Personal Hunting Report
Sadie Mae and I continue to scratch out limits or near limits each trip, though we haven’t been hitting it as hard this year as we have in previous seasons. Geese have treated us well, though. A trip toward the coast a week ago with my wife, Julie, and 10-year-old granddaughter, Adrionna, netted us four fat Canadas in just a couple of hours. We didn’t see a bunch of birds, but the ones we encountered wanted to work. And they worked well, as in feet down and landing almost at our boot-tips. Subsequent goose trips with a recently retired waterfowl biologist and then a father-and-son team netted the shooters limits of geese. My plan now is to get rid of this flu bug and put three or four more hunts into the ledger before the season ends. After a couple of field-goose trips in mid-February, and it will be on to spring chinooks.
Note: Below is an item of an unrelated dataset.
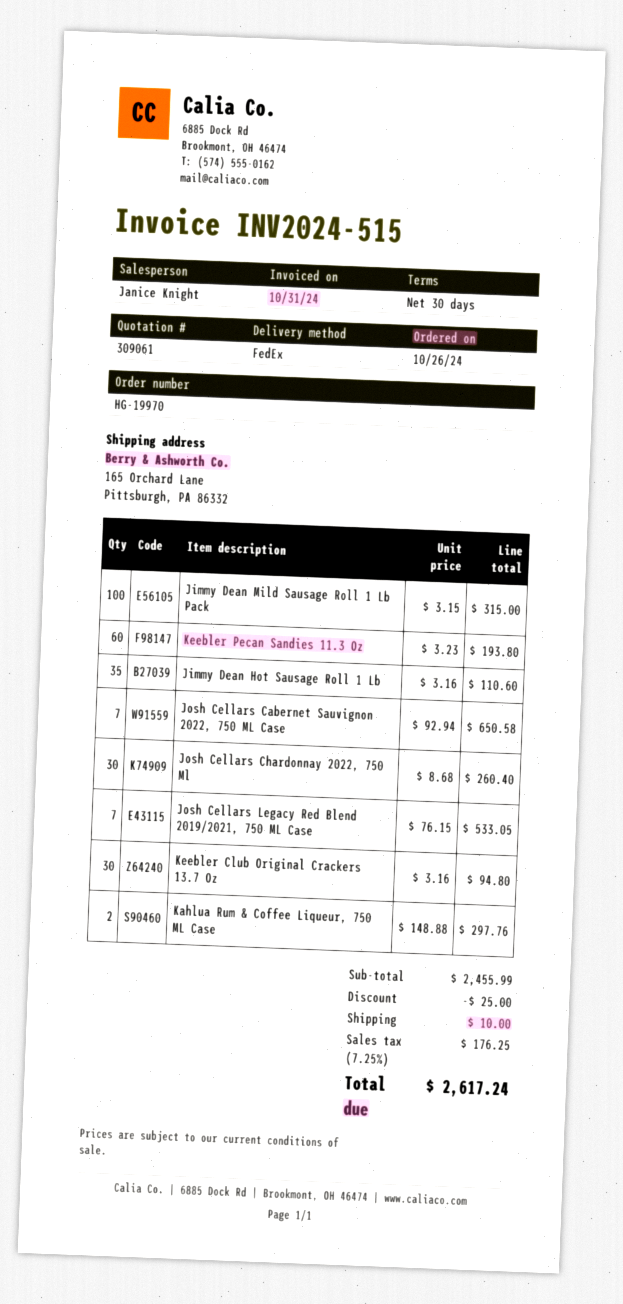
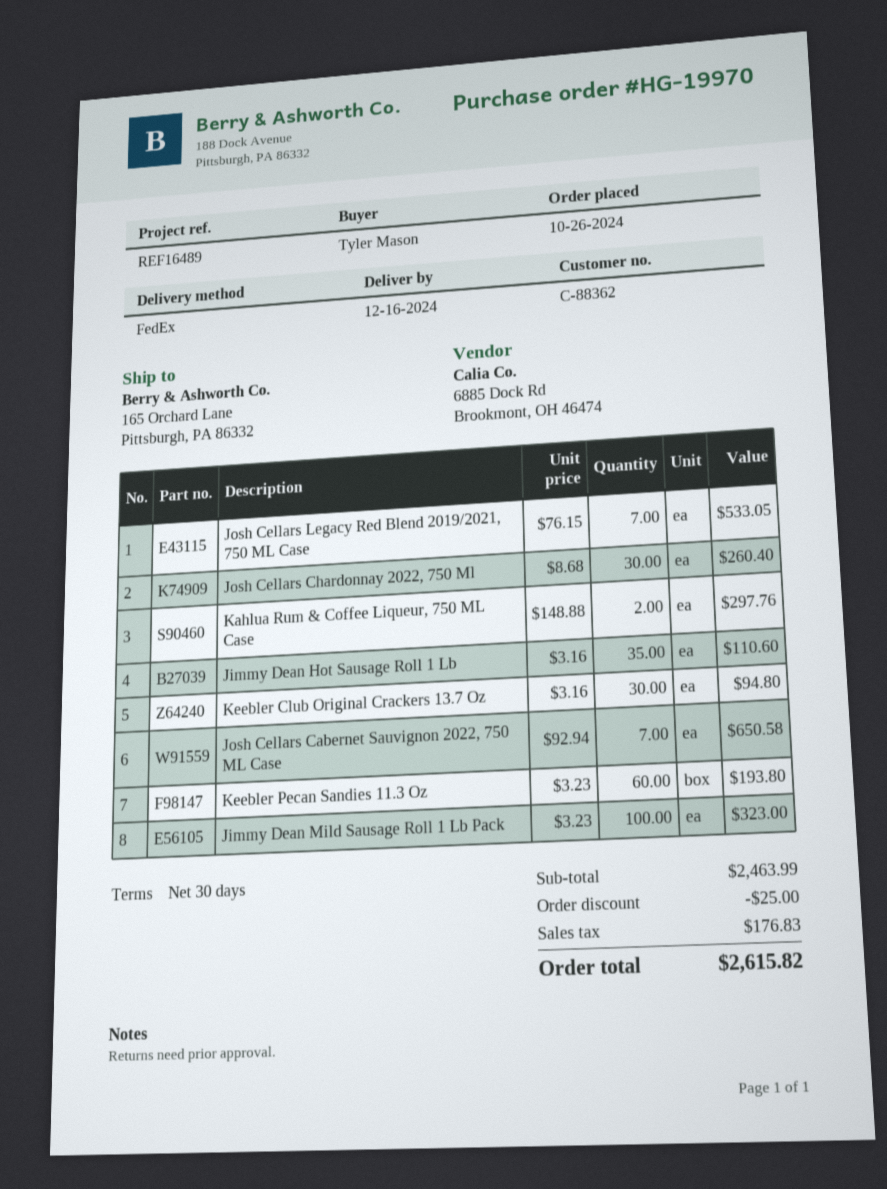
Jimmy Dean Mild Sausage Roll 1 Lb Pack: 100 x 3.15 = 315.00 -> 100 x 3.23 = 323.00
subtotal: 2455.99 -> 2463.99
shipping: 10.00 -> none
tax: 176.25 -> 176.83
total: 2617.24 -> 2615.82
I don’t see anything out of the ordinary in the long-range forecast through Jan. 28. There’s talk of rain, a little bit heavier at times, with some dry spells and temperatures (40s and 50s) where they should be. I wouldn’t call birds in my area stale, mainly because of below-normal hunting pressure since Jan. 1. However, the birds here aren’t new by any stretch, and it will take attention to details regarding calling, decoy spreads and, most important, concealment to fool them.